What to expect from an IVF cycle
The first part of an IVF cycle is called controlled ovarian stimulation (COS), followed by egg retrieval, sperm retrieval, fertilization and, finally, embryo transfer.
The first part of an IVF cycle is called controlled ovarian stimulation (COS), followed by egg retrieval, sperm retrieval, fertilization and, finally, embryo transfer.
In natural ovulation, only one egg is ovulated. In IVF, multiple eggs are retrieved to increase the chances of producing a healthy embryo and successful implantation.

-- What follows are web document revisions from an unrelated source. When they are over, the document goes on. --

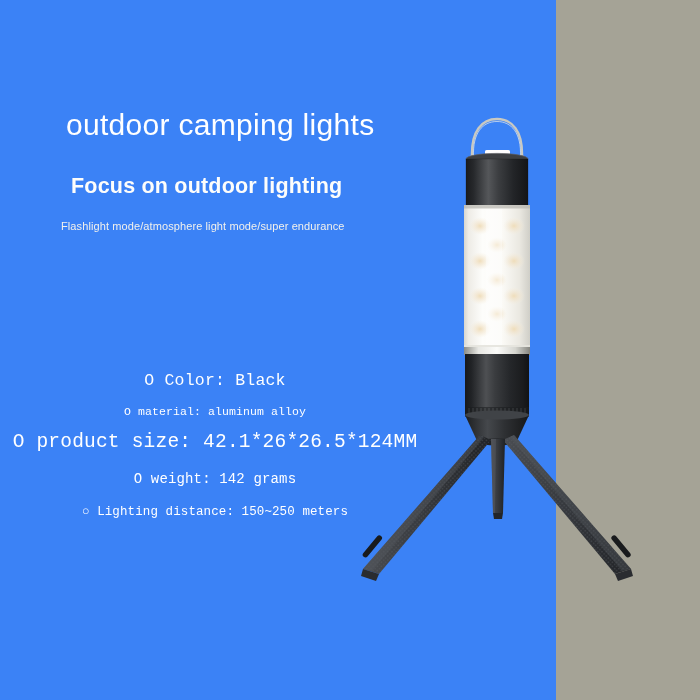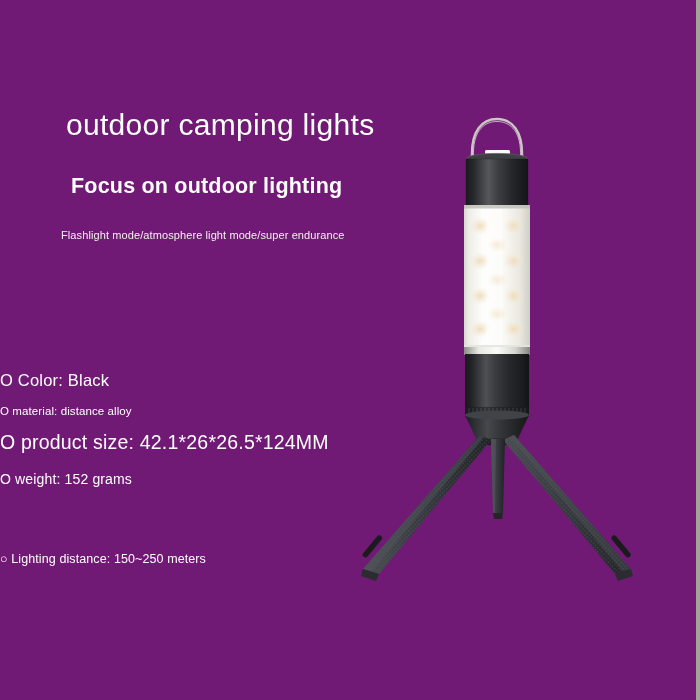--- a/index.html
+++ b/index.html
@@ -15,9 +15,9 @@
   }
   #stage {
     position: relative;
-    width: 696px;
+    width: 556px;
     height: 700px;
-    background: #701a75;
+    background: #3b82f6;
   }
 
   

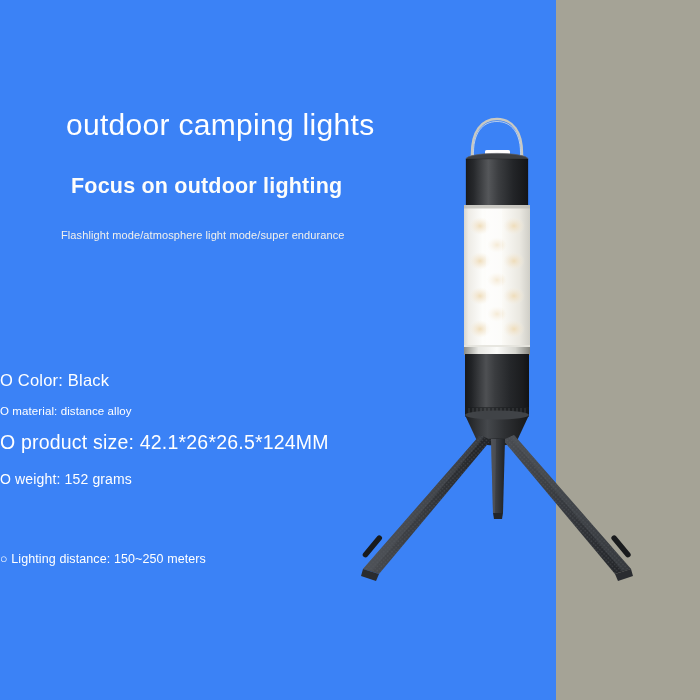--- a/index.html
+++ b/index.html
@@ -51,7 +51,7 @@
   #tagline {
     position: absolute;
     left: 61px;
-    top: 229px;
+    top: 220px;
     font-size: 11px;
     font-weight: 400;
     letter-spacing: 0.1px;

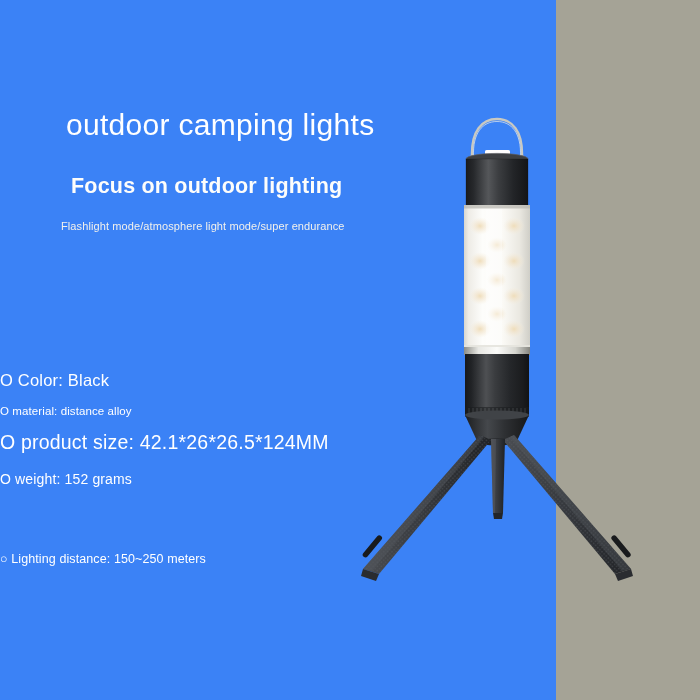--- a/index.html
+++ b/index.html
@@ -62,8 +62,10 @@
   .spec {
     position: absolute;
     width: 430px;
+    text-align: center;
     color: #ffffff;
     white-space: nowrap;
+    font-family: Liberation Mono, monospace;
   }
   #spec-color    { top: 371px; font-size: 16.5px; letter-spacing: 0.2px; }
   #spec-material { top: 405px; font-size: 11.5px; letter-spacing: 0.1px; }

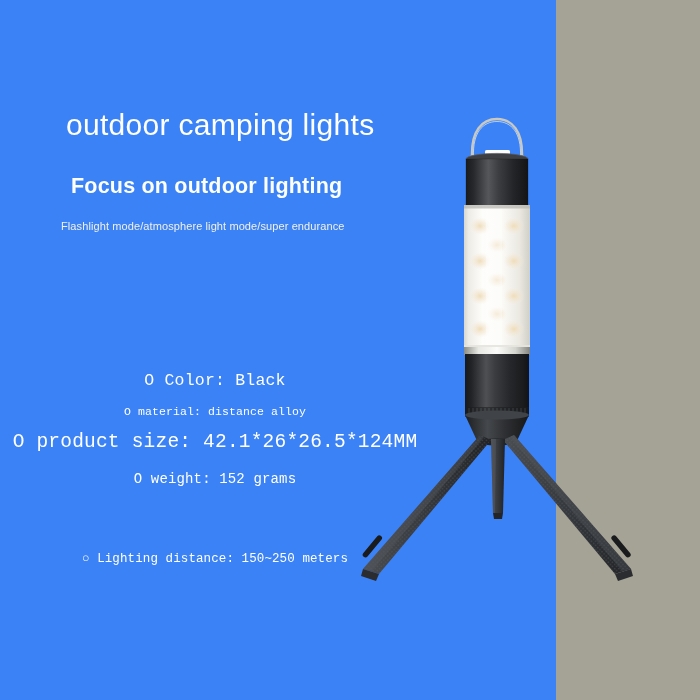--- a/index.html
+++ b/index.html
@@ -94,7 +94,7 @@
     <div id="tagline">Flashlight mode/atmosphere light mode/super endurance</div>
 
     <div class="spec" id="spec-color">O Color: Black</div>
-    <div class="spec" id="spec-material">O material: distance alloy</div>
+    <div class="spec" id="spec-material">O material: aluminum alloy</div>
     <div class="spec" id="spec-size">O product size: 42.1*26*26.5*124MM</div>
     <div class="spec" id="spec-weight">O weight: 152 grams</div>
     <div class="spec" id="spec-distance">○ Lighting distance: 150~250 meters</div>

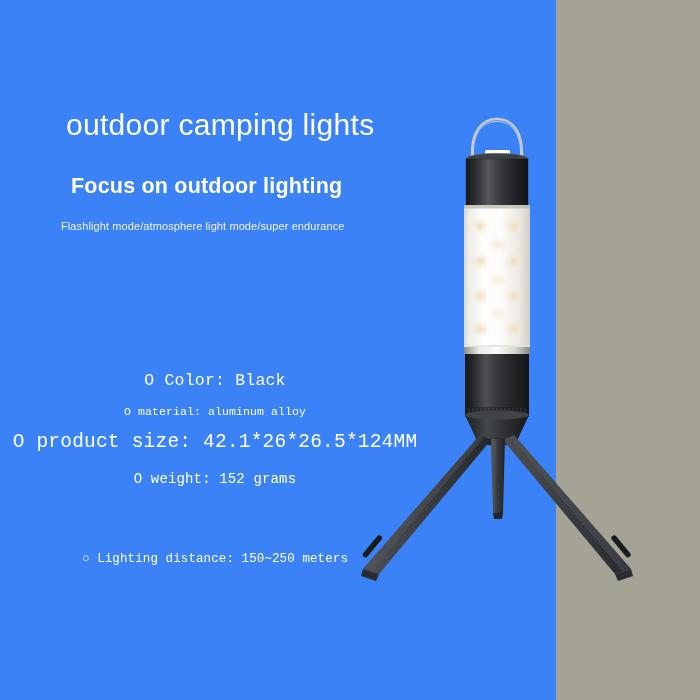--- a/index.html
+++ b/index.html
@@ -96,7 +96,7 @@
     <div class="spec" id="spec-color">O Color: Black</div>
     <div class="spec" id="spec-material">O material: aluminum alloy</div>
     <div class="spec" id="spec-size">O product size: 42.1*26*26.5*124MM</div>
-    <div class="spec" id="spec-weight">O weight: 152 grams</div>
+    <div class="spec" id="spec-weight">O weight: 142 grams</div>
     <div class="spec" id="spec-distance">○ Lighting distance: 150~250 meters</div>
   </div>
 

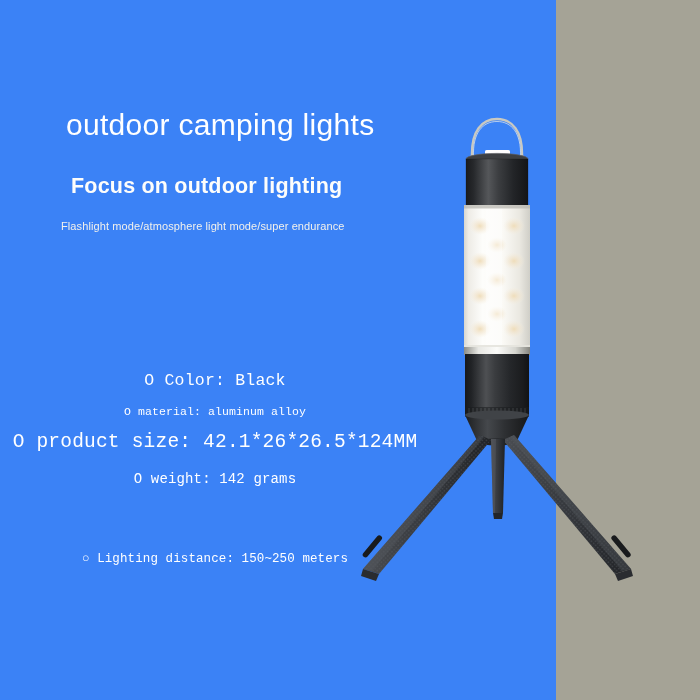--- a/index.html
+++ b/index.html
@@ -71,7 +71,7 @@
   #spec-material { top: 405px; font-size: 11.5px; letter-spacing: 0.1px; }
   #spec-size     { top: 431px; font-size: 19.5px; letter-spacing: 0.2px; }
   #spec-weight   { top: 471px; font-size: 14px;   letter-spacing: 0.15px; }
-  #spec-distance { top: 505px; font-size: 12.5px; letter-spacing: 0.1px; margin-top: 47px; }
+  #spec-distance { top: 505px; font-size: 12.5px; letter-spacing: 0.1px; }
 
   
   #product {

As discussed here, to retrieve multiple eggs, your doctor will need to stimulate multiple follicle growth with one or more fertility drugs (called a stimulation protocol) so that multiple eggs are produced. COS includes treatment with a drug called a gonadotropin-releasing hormone (GnRH) analogue to prevent the premature release of the eggs (ovulation) before retrieval.
There are several possible outcomes of IVF, which is why multiple cycles of IVF may be needed for a successful outcome.
Whatever the outcome of the IVF cycle, be sure to stay on all prescribed medications, and follow up with your doctor.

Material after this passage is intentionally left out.